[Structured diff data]
^^^^^^^^^^^^^^^^

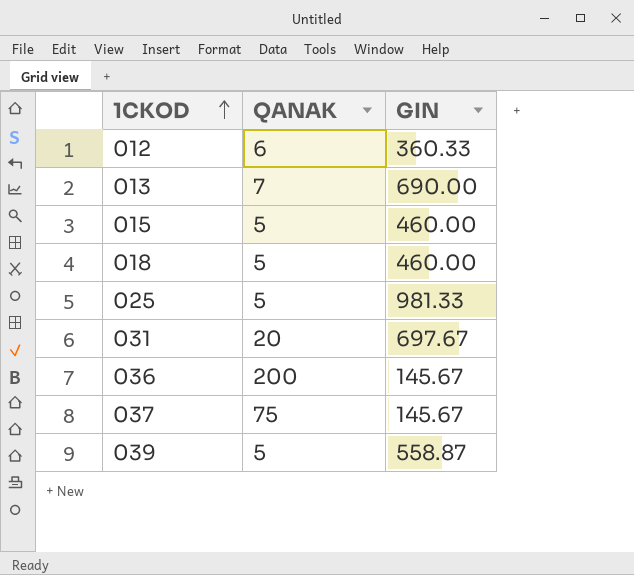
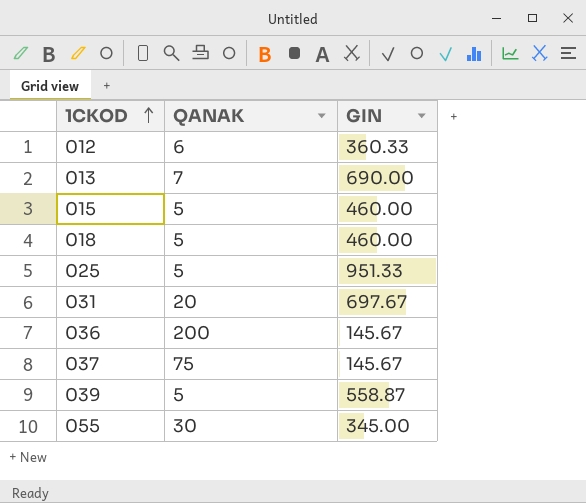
025 | GIN: 981.33 -> 951.33
row 055: none -> 30 | 345.00

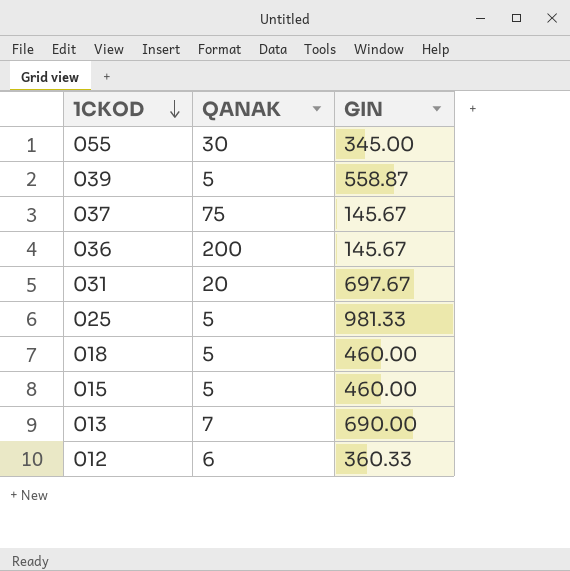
row order: 1CKOD ascending -> 1CKOD descending
025 | GIN: 951.33 -> 981.33

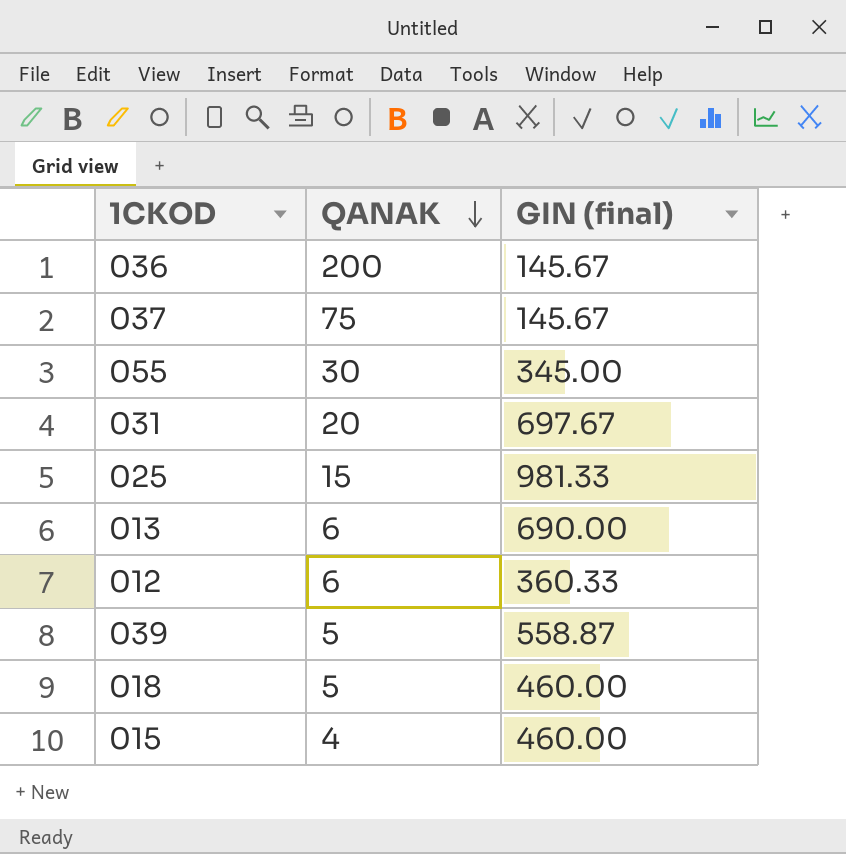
row order: 1CKOD descending -> QANAK descending
column name: GIN -> GIN (final)
025 | QANAK: 5 -> 15
013 | QANAK: 7 -> 6
015 | QANAK: 5 -> 4

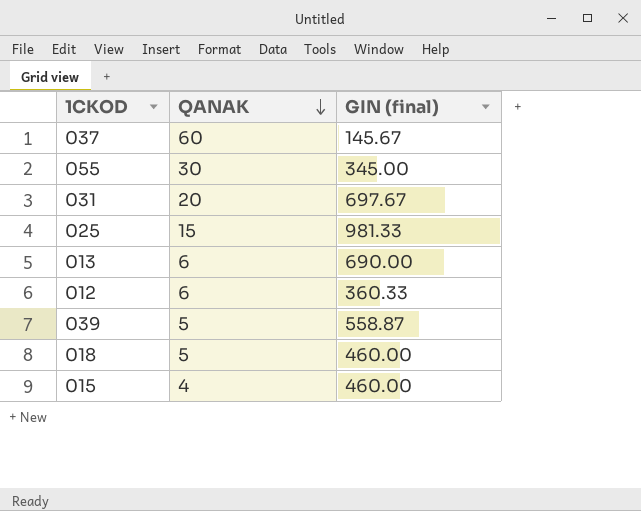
row 036: 200 | 145.67 -> none
037 | QANAK: 75 -> 60

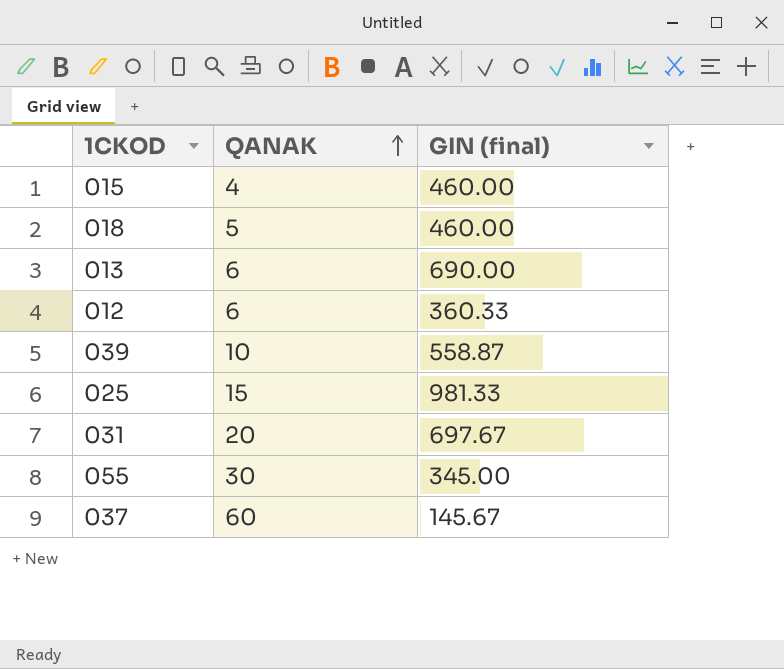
row order: QANAK descending -> QANAK ascending
039 | QANAK: 5 -> 10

^^^^^^^^^^^^^^^^

I'd like the data above duplicated exactly, with no pictures included.

[Solution below]
025 | GIN: 981.33 -> 951.33
row 055: none -> 30 | 345.00

row order: 1CKOD ascending -> 1CKOD descending
025 | GIN: 951.33 -> 981.33

row order: 1CKOD descending -> QANAK descending
column name: GIN -> GIN (final)
025 | QANAK: 5 -> 15
013 | QANAK: 7 -> 6
015 | QANAK: 5 -> 4

row 036: 200 | 145.67 -> none
037 | QANAK: 75 -> 60

row order: QANAK descending -> QANAK ascending
039 | QANAK: 5 -> 10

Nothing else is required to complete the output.